Denise Schindler lost her lower right leg when she was two years old in a traffic accident, her left leg was injured and the foot joint permanently damaged. Denise not only learnt how to stand on two legs, she discovered her love for bicycle riding after high school and has since then won several World Championships and a Paralympics silver medal in London in 2012. Together with Autodesk, she is working on optimizing her prosthetic leg to become the worlds lightest leg in order to enable her to be top of her discipline.
Asem Hasna disrupted his mathematics studies in order to work as a paramedic in the Syrian war. After Asem lost a leg in a bomb attack, he has become a prosthetic technician and works as a 3D printing expert in Refugee Open Ware (ROW) to employ technologies to help people in crises affected areas.

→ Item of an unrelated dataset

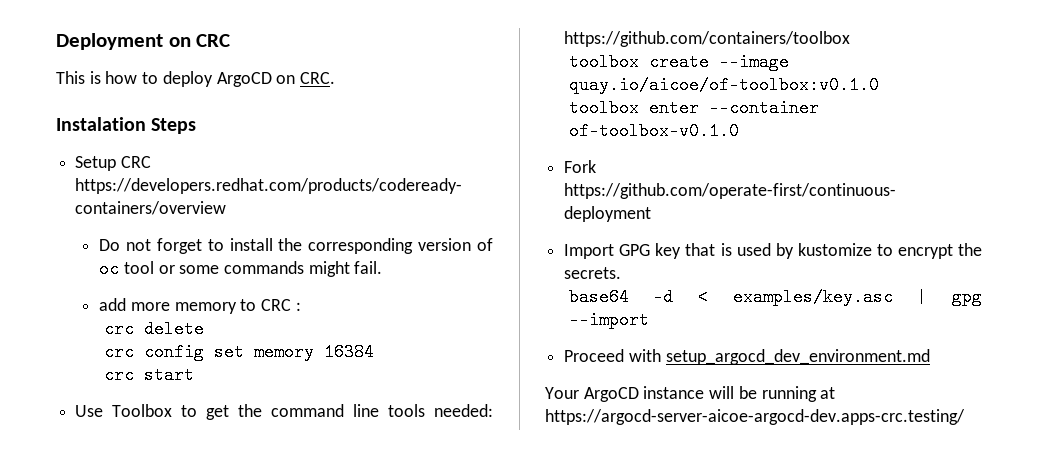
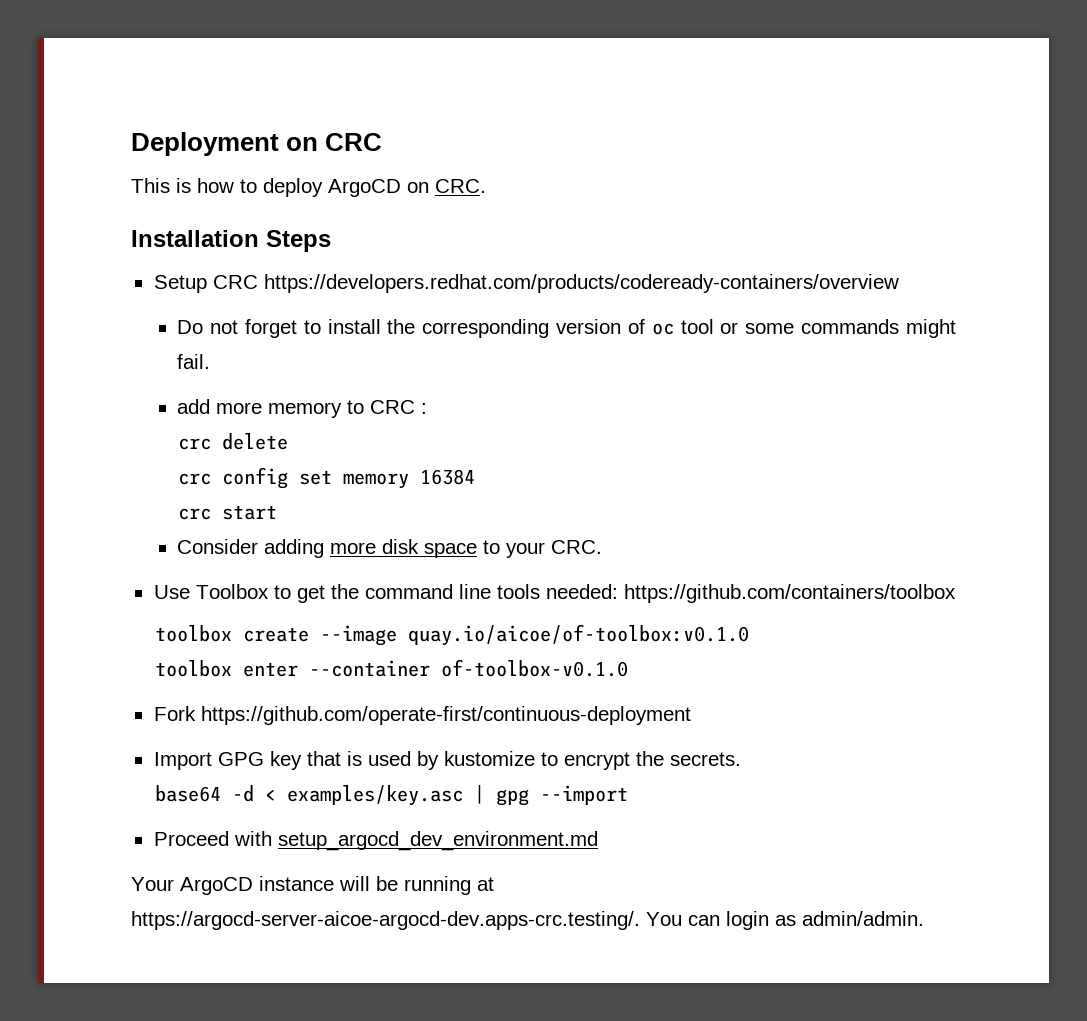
[56,117,146,131] Instalation -> [131,230,259,247] Installation
(194, 375) none -> [177,539,603,558] // Consider adding more disk space to your CRC.
[545,409,965,425] https://argocd-server-aicoe-argocd-dev.apps-crc.testing/ -> [131,911,924,930] https://argocd-server-aicoe-argocd-dev.apps-crc.testing/. You can login as admin/admin.

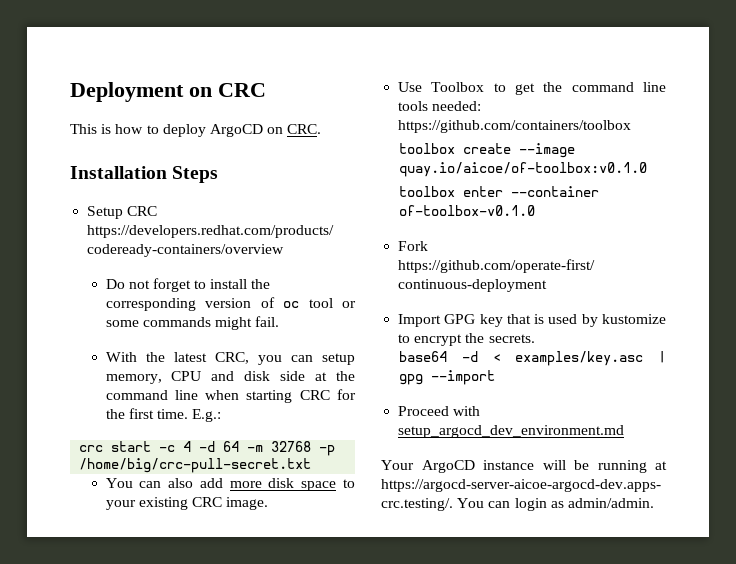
[177,399,428,418] [178,433,289,450] [178,467,476,489] [178,505,278,520] [177,539,325,558] add more memory to CRC : // crc delete // crc config set memory 16384 // crc start // Consider adding -> [105,352,355,365] [105,371,355,384] [105,389,356,403] [105,408,222,422] [79,441,336,456] [79,458,312,473] [105,478,223,488] With the latest CRC, you can setup memory, CPU and disk side at the command line when starting CRC for the first time. E.g.: // crc start -c 4 -d 64 -m 32768 -p /home/big/crc-pull-secret.txt // You can also add
[551,540,603,554] CRC. -> [138,497,269,510] existing CRC image.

Although Asem and Denise have two very different stories and they both work similar technologies. 3D printing technology is helping to increase access to prosthetic and orthotic devices around the world – in the area of professional sports as well as for people suffering injuries in conflict zones.
How far apart are aspirational body devices and DIY low cost body devices? What different technological approaches exist? How can we use technology today to make sure the people in Palestine or Syria get the same quality of medical help as the Olympic Athlete? Denise and Asem will be discussing these questions together with the founder of the Palestine Hackerspace Vecbox Samer Shawar.